The second stanza constitutes a sonnet-like ‘turn’ (the volta which marks a change in direction, pace or tone) as the poet stands in front of Landscape with the Fall of Icarus. Auden’s commentary on the Brueghel painting has been prefaced then by the common message he has found in a gallery of representations that refuse to foreground suffering and set even significant martyrdoms against scenes of ‘life going on’. The movement of the lines keep in step with Auden who seems to be circling around the paintings and then stopping in front of Landscape with the Fall of Icarus. Thinking back to Brueghel’s technique of promoting surroundings over important historical subjects in other works, you might safely assume that Auden sees the painting as a centrepiece for human suffering that has no universal significance. Auden imports scenes from other Brueghel pictures to stress the general lack of interest from those engrossed in activities of the moment (lines 7–8 and 12–13).

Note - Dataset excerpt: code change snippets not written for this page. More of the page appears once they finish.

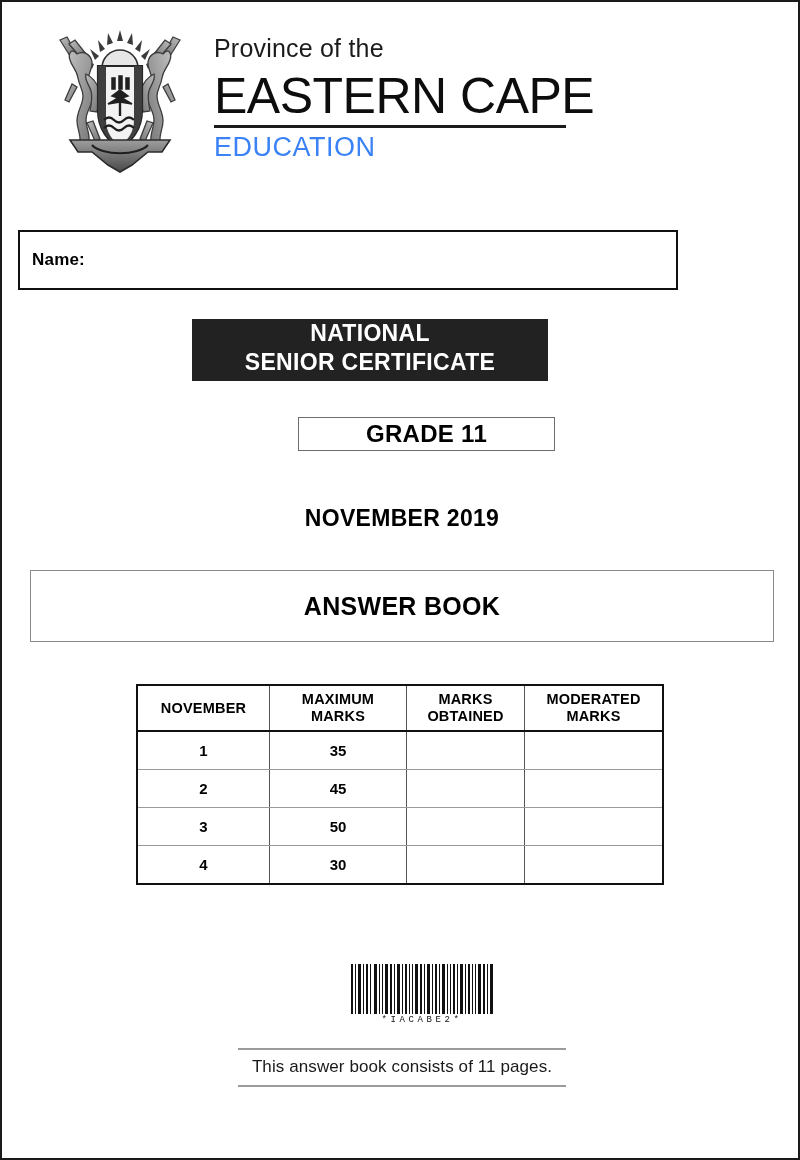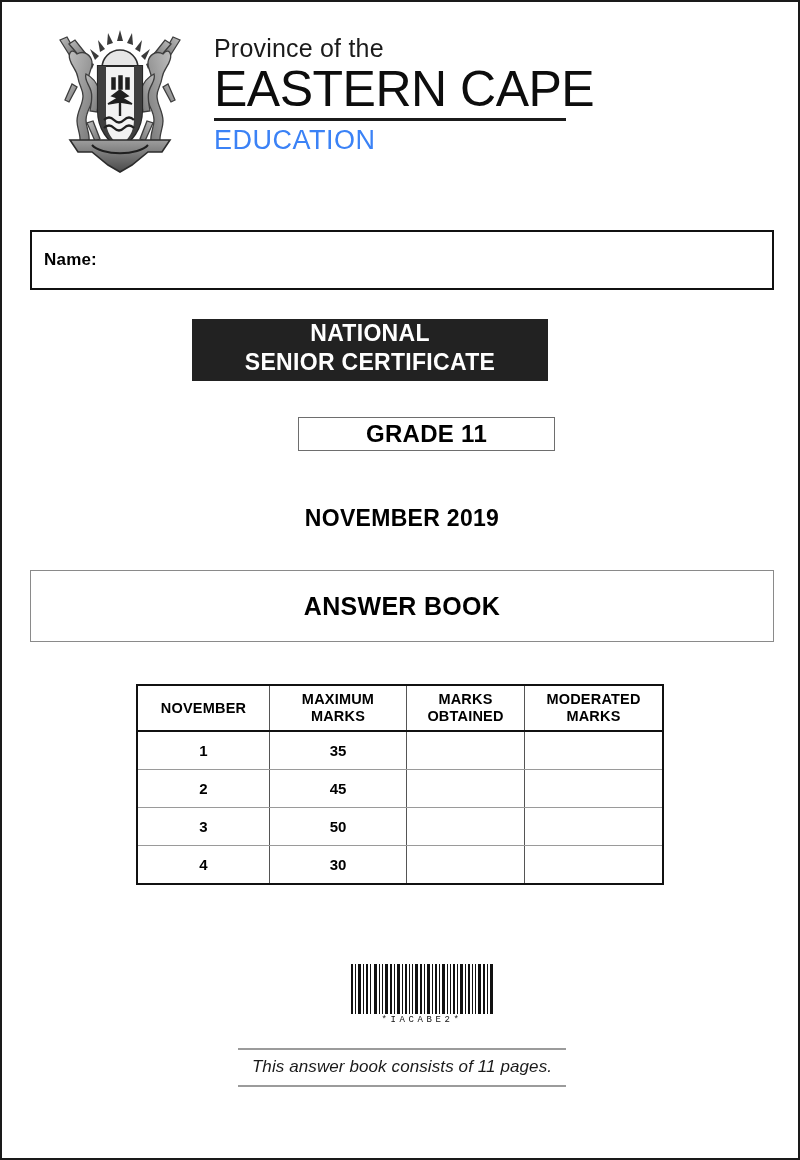--- a/index.html
+++ b/index.html
@@ -45,40 +45,41 @@
     line-height: 28px;
     letter-spacing: 0.2px;
     color: #1b1b1b;
   }
   .logo-line2 {
     font-size: 50px;
     line-height: 54px;
     letter-spacing: -0.5px;
     color: #0d0d0d;
     white-space: nowrap;
+    margin-top: 7px;
   }
   .logo-rule {
     height: 3px;
     background: #1b1b1b;
     margin: 2px 0 4px 0;
     width: 352px;
   }
   .logo-line3 {
     font-size: 27px;
     line-height: 30px;
     letter-spacing: 0.5px;
     color: #3b82f6;
   }
 
   
   .name-box {
     position: absolute;
-    left: 28px;
+    left: 16px;
     top: 228px;
-    width: 744px;
+    width: 660px;
     height: 60px;
     border: 2px solid #111111;
     box-sizing: border-box;
     display: flex;
     align-items: center;
     text-align: center;
   }
   .name-label {
     font-size: 17px;
     font-weight: bold;
@@ -243,21 +244,20 @@
     width: 328px;
     border-top: 2px solid #9b9b9b;
     border-bottom: 2px solid #9b9b9b;
     padding: 7px 0 8px 0;
     text-align: center;
   }
   .footer-text {
     font-size: 17px;
     color: #1a1a1a;
     letter-spacing: 0.1px;
-    font-style: italic;
   }
 </style>
 </head>
 <body>
 
 <div class="page">
 
   <div class="header">
     <svg class="crest" viewBox="0 0 168 150">
       <defs>

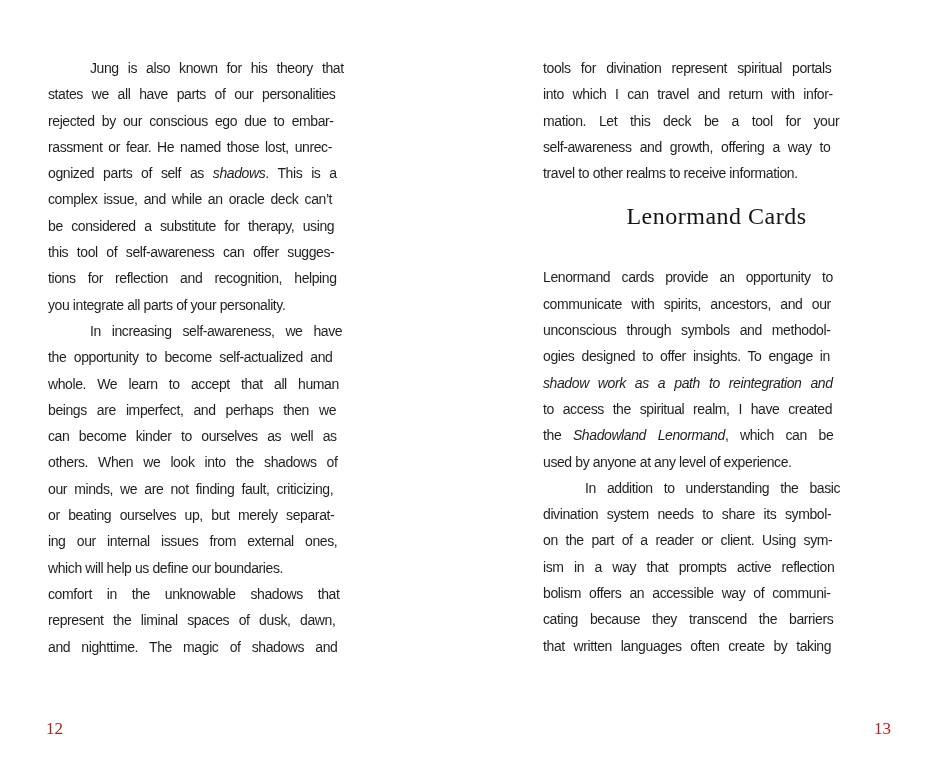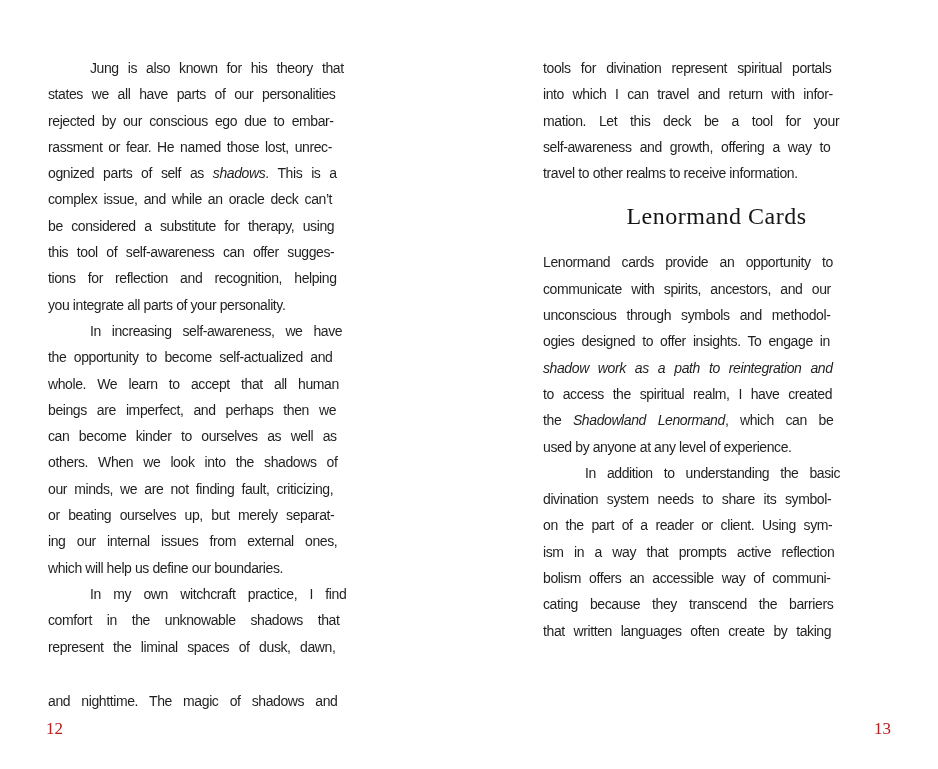--- a/index.html
+++ b/index.html
@@ -32,21 +32,21 @@
     white-space: nowrap;
     overflow: visible;
     text-align: left;
   }
   .line.indent { text-indent: 42px; }
   .line .it { font-style: italic; }
   .heading {
     font-family: "Liberation Serif", serif;
     font-size: 24px;
     line-height: 32px;
-    margin: 14px 0 17px 0;
+    margin: 14px 0 32px 0;
     text-align: center;
     color: #151515;
     letter-spacing: 0.5px;
   }
   .page-number {
     position: absolute;
     top: 719px;
     font-family: "Liberation Serif", serif;
     font-size: 17px;
     color: #b91c1c;
@@ -77,24 +77,23 @@
         <div class="line" style="word-spacing: 7.74px;"><span><span>whole. We learn to accept that all human</span></span></div>
         <div class="line" style="word-spacing: 6.52px;"><span><span>beings are imperfect, and perhaps then we</span></span></div>
         <div class="line" style="word-spacing: 6px;"><span><span>can become kinder to ourselves as well as</span></span></div>
         <div class="line" style="word-spacing: 6.62px;"><span><span>others. When we look into the shadows of</span></span></div>
         <div class="line" style="word-spacing: 3.63px;"><span><span>our minds, we are not finding fault, criticizing,</span></span></div>
         <div class="line" style="word-spacing: 4.99px;"><span><span>or beating ourselves up, but merely separat-</span></span></div>
         <div class="line" style="word-spacing: 7.77px;"><span><span>ing our internal issues from external ones,</span></span></div>
         <div class="line"><span><span>which will help us define our boundaries.</span></span></div>
       </div>
       <div class="para">
-        <div class="line indent" style="word-spacing: 8.88px;"><span><span>In my own witchcraft practice, I find</span></span></div>
         <div class="line" style="word-spacing: 11.37px;"><span><span>comfort in the unknowable shadows that</span></span></div>
         <div class="line" style="word-spacing: 6.03px;"><span><span>represent the liminal spaces of dusk, dawn,</span></span></div>
-        <div class="line" style="word-spacing: 7.7px; margin-top: 28px;"><span><span>and nighttime. The magic of shadows and</span></span></div>
+        <div class="line" style="word-spacing: 7.7px;"><span><span>and nighttime. The magic of shadows and</span></span></div>
       </div>
     </div>
   <div id="right-column" class="column">
       <div class="para">
         <div class="line" style="word-spacing: 6.72px;"><span><span>tools for divination represent spiritual portals</span></span></div>
         <div class="line" style="word-spacing: 5.16px;"><span><span>into which I can travel and return with infor-</span></span></div>
         <div class="line" style="word-spacing: 9.35px;"><span><span>mation. Let this deck be a tool for your</span></span></div>
         <div class="line" style="word-spacing: 4.59px;"><span><span>self-awareness and growth, offering a way to</span></span></div>
         <div class="line"><span><span>travel to other realms to receive information.</span></span></div>
       </div>

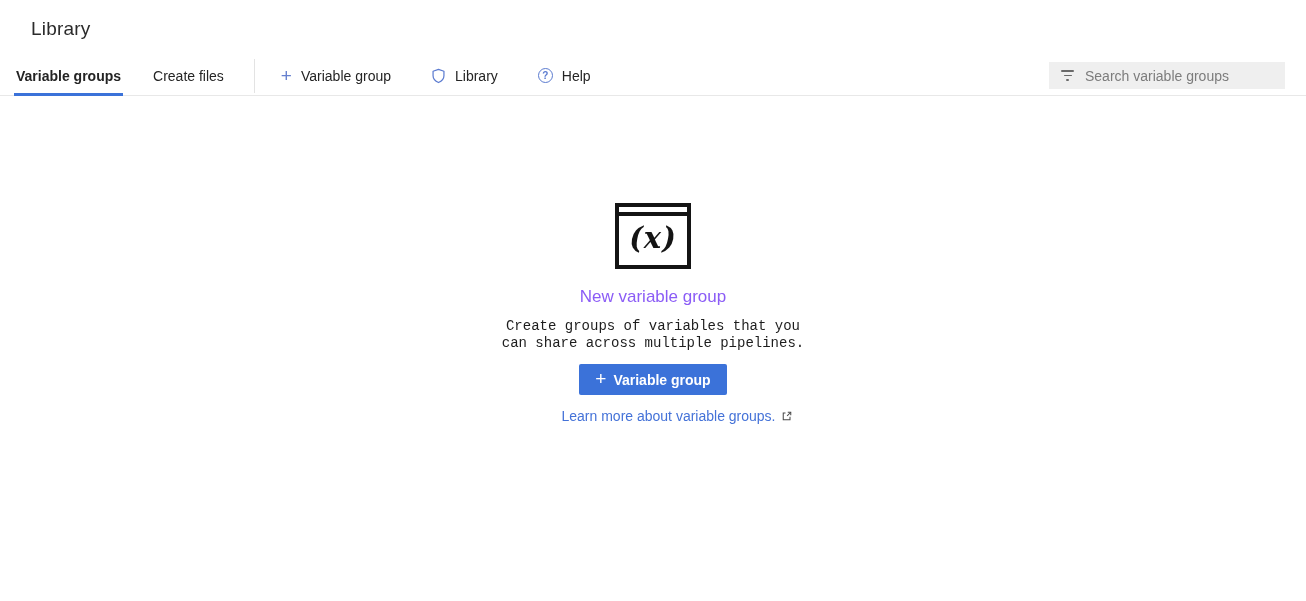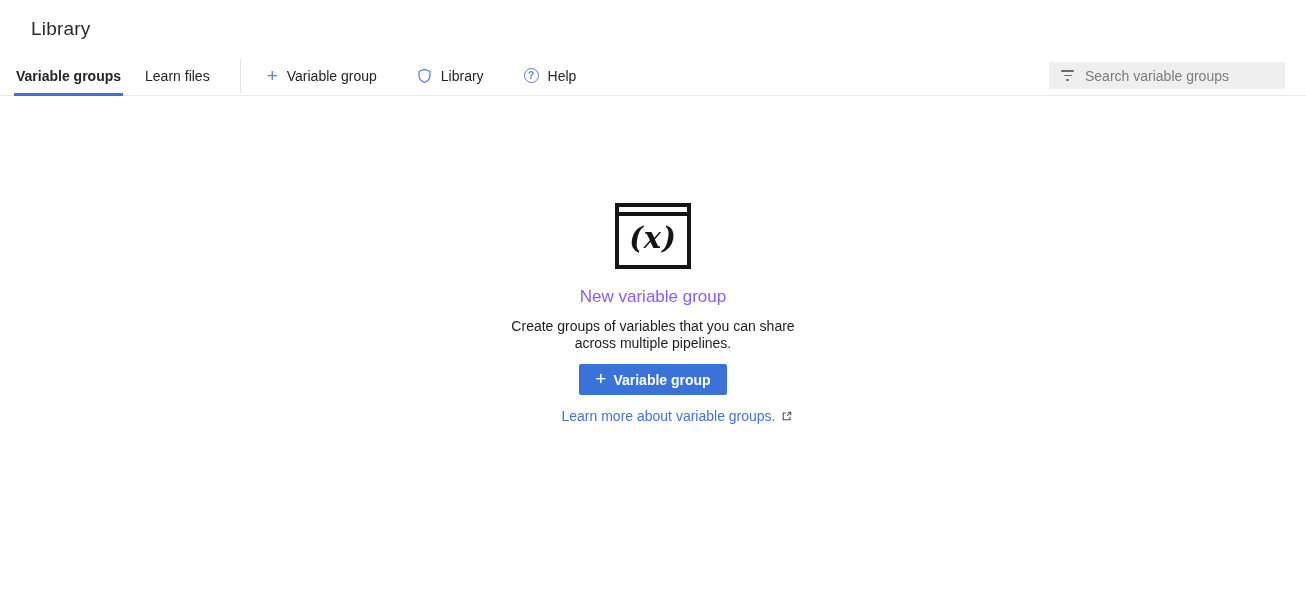--- a/index.html
+++ b/index.html
@@ -6,21 +6,21 @@
   html, body { width: 1306px; height: 601px; background: #ffffff; overflow: hidden;
     font-family: "Liberation Sans", sans-serif; color: #222222; }
 
   
   .page-header { padding: 18px 16px 16px 16px; }
   .page-title { font-size: 19px; font-weight: 400; color: #2b2b2b; letter-spacing: .2px; margin-left: 15px; }
 
   
   .tabbar { display: flex; align-items: center; height: 40px; border-bottom: 1px solid #e8e8e8;
     padding-left: 14px; position: relative; }
-  .tabs { display: flex; align-items: flex-end; gap: 20px; height: 100%; }
+  .tabs { display: flex; align-items: flex-end; gap: 28px; height: 100%; }
   .tab { position: relative; height: 100%; display: flex; align-items: center;
     font-size: 14px; color: #242424; padding: 0 2px; cursor: pointer; }
   .tab.active { font-weight: 700; }
   .tab.active::after { content: ""; position: absolute; left: 0; right: 0; bottom: -1px;
     height: 3px; background: #3b72d9; }
 
   .v-divider { width: 1px; height: 34px; background: #e3e3e3; margin: 0 26px 0 28px; }
 
   .toolbar { display: flex; align-items: center; gap: 40px; }
   .toolbar-btn { display: flex; align-items: center; gap: 9px; font-size: 14px;
@@ -46,21 +46,21 @@
 
   
   .empty-state { margin-top: 107px; display: flex; flex-direction: column; align-items: center; }
   .vg-icon { width: 76px; height: 66px; border: 4px solid #141414; background: #ffffff; }
   .vg-icon-bar { height: 9px; border-bottom: 4px solid #141414; }
   .vg-icon-body { height: 45px; display: flex; align-items: center; justify-content: center;
     font-family: "DejaVu Serif", serif; font-style: italic; font-weight: 700;
     font-size: 29px; color: #141414; letter-spacing: 1px; padding-bottom: 2px; }
   .es-title { margin-top: 18px; font-size: 17px; font-weight: 400; color: #8b5cf6; }
   .es-desc { margin-top: 11px; font-size: 14px; color: #1d1d1d; text-align: center;
-    max-width: 318px; line-height: 17px; }
+    max-width: 318px; line-height: 17px; font-family: Liberation Mono, monospace; }
   .es-button { margin-top: 12px; display: inline-flex; align-items: center; justify-content: center;
     gap: 7px; background: #3b72d9; color: #ffffff; border: none; border-radius: 2px;
     height: 31px; padding: 0 16px; font-size: 14px; font-weight: 700; cursor: pointer;
     font-family: "Liberation Sans", sans-serif; }
   .es-button .btn-plus { font-weight: 400; font-size: 19px; line-height: 14px; margin-top: -2px; }
   .es-link-row { margin-top: 13px; display: flex; align-items: center; gap: 5px; }
   .es-link { font-size: 14px; color: #4472d8; text-decoration: none; cursor: pointer; padding-left: 48px; }
   .ext-icon svg { display: block; }
 </style>
 </head>
@@ -69,21 +69,21 @@
 <div class="page-header">
   <div class="page-title">Library</div>
 </div>
 
 <div class="tabbar">
   <div class="tabs">
     <div class="tab active">
       <span>Variable groups</span>
     </div>
     <div class="tab">
-      <span>Learn files</span>
+      <span>Create files</span>
     </div>
   </div>
 
   <div class="v-divider"></div>
 
   <div class="toolbar">
     <div class="toolbar-btn">
       <span class="tb-plus">+</span>
       <span>Variable group</span>
     </div>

The poet apparently accepts, even approves, the fact that Brueghel and the Flemish school of painters saw suffering as it really was, no great issue in the grand scheme of things. This is a bleak reaction on Auden’s part but there might be some hint of comfort about the constancy of elemental things and the fact that the natural world keeps its core aspects unchanged whatever personal tragedies occur within it.

There is an alternative way of dealing with grief: the assumption that the natural world not only suspends all activity but that it might partake in the mourning. The notion that the natural world should grieve over individual bereavement is known as ‘the pathetic fallacy’ and Auden does seem to be up-ending this romantic view of a universe in tune with personal suffering. For Auden, Brueghel is the sane counterpoint to such a sentimental view of suffering; and yet Auden himself in his apparently heartfelt poem, commonly known as Stop All the Clocks demands that the world stop turning because of his personal loss, and that living creatures cease to carry on the daily round and routine.